Hello! I'm updating, also I'm looking for a beta reader so my email is just want to let you know I have a HP/FMA C2 in case you want to join!

Ed was amazed, Diagon Ally was amazing, which was why he was amazed, the colors,

the sounds, the animals, well the animals were kind of annoying but otherwise he loved

it! The shops, the one was full of books, thousands of books, and he had so much money

he could spend on this mission, it finally being one of importance, so that he could buy

all the books he wanted to! But first he had to get this thing called a wand, so he headed

to the only shop that mad them it was called Olivanders, and the man who ran it,

Mr.Olivander was very strange, he had a piercing stare and a shuffling gait, but he kept

on trusting pieces of wood into Ed's hand.

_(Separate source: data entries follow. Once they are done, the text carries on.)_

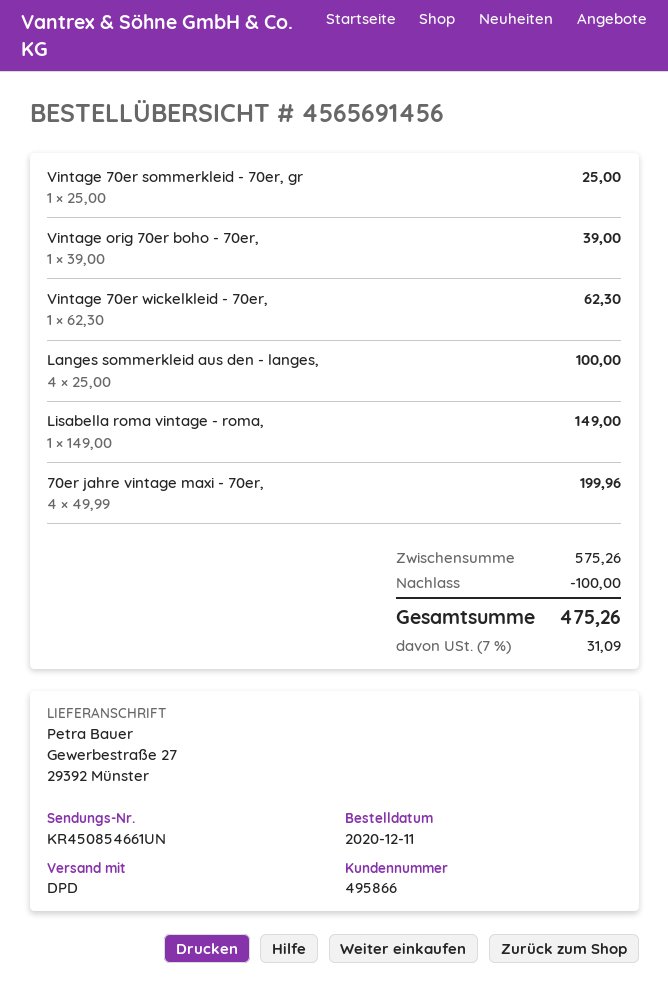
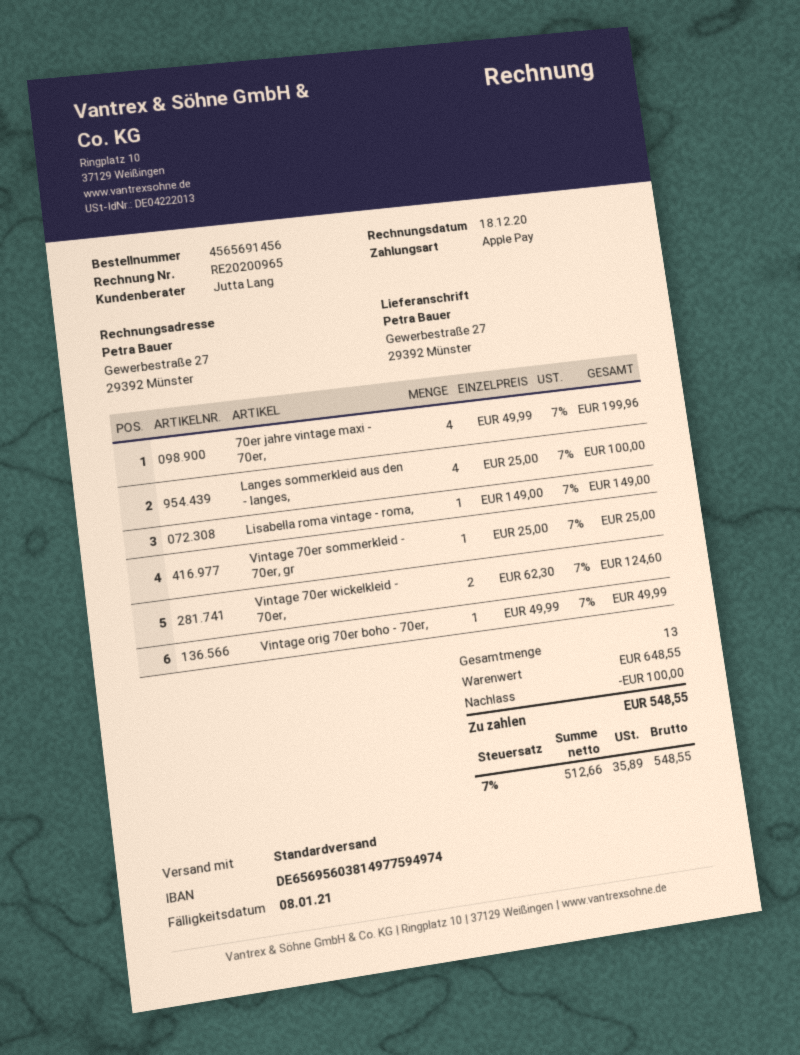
shipping method: DPD -> standard
Vintage orig 70er boho - 70er,: 1 x 39.00 = 39.00 -> 1 x 49.99 = 49.99
Vintage 70er wickelkleid - 70er,: 1 x 62.30 = 62.30 -> 2 x 62.30 = 124.60
subtotal: 575.26 -> 648.55
tax: 7% = 31.09 -> 7% = 35.89
total: 475.26 -> 548.55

When some of the pieces entered his hand they destroyed objects or other things, one

sent something Mr. Olivander called a spell out into the ally hitting a man whose name

was supposedly "Fudge", Ed had trouble believing this as he always thought fudge was a

sweetment. He supposed that the man must be some sort washout, having wasted his life

doing silly things. After almost 9 hours, Ed finally found the right wand for him, 12

inches yew with rare refined magic metal laced with magic and "red water" core. After

giving Mr.Olivander the number of the Greengots account that Mustang had given him

he moved on to his next location.

Later that day after getting everything he needed except his books, Ed finally was able

to enter a store which sold books, his beloved books! When he entered the store he

immediately began picking up dozens of books to buy but when he went to the front counter,

they refused to sell them to him.

"WHAT!" screamed Ed who never had any one refuse to sell him anything, because he

was a state alchemist. "how dare you not sell them to me" screamed Ed seeming like a

spoiled 2 years old.

"Ministry of Magic Decree 2,056 all books that detail the use of advanced dark spell work

may not be sold to any one without a special ministry permit," said the clerk sounding

rather smug at being able to remember all that.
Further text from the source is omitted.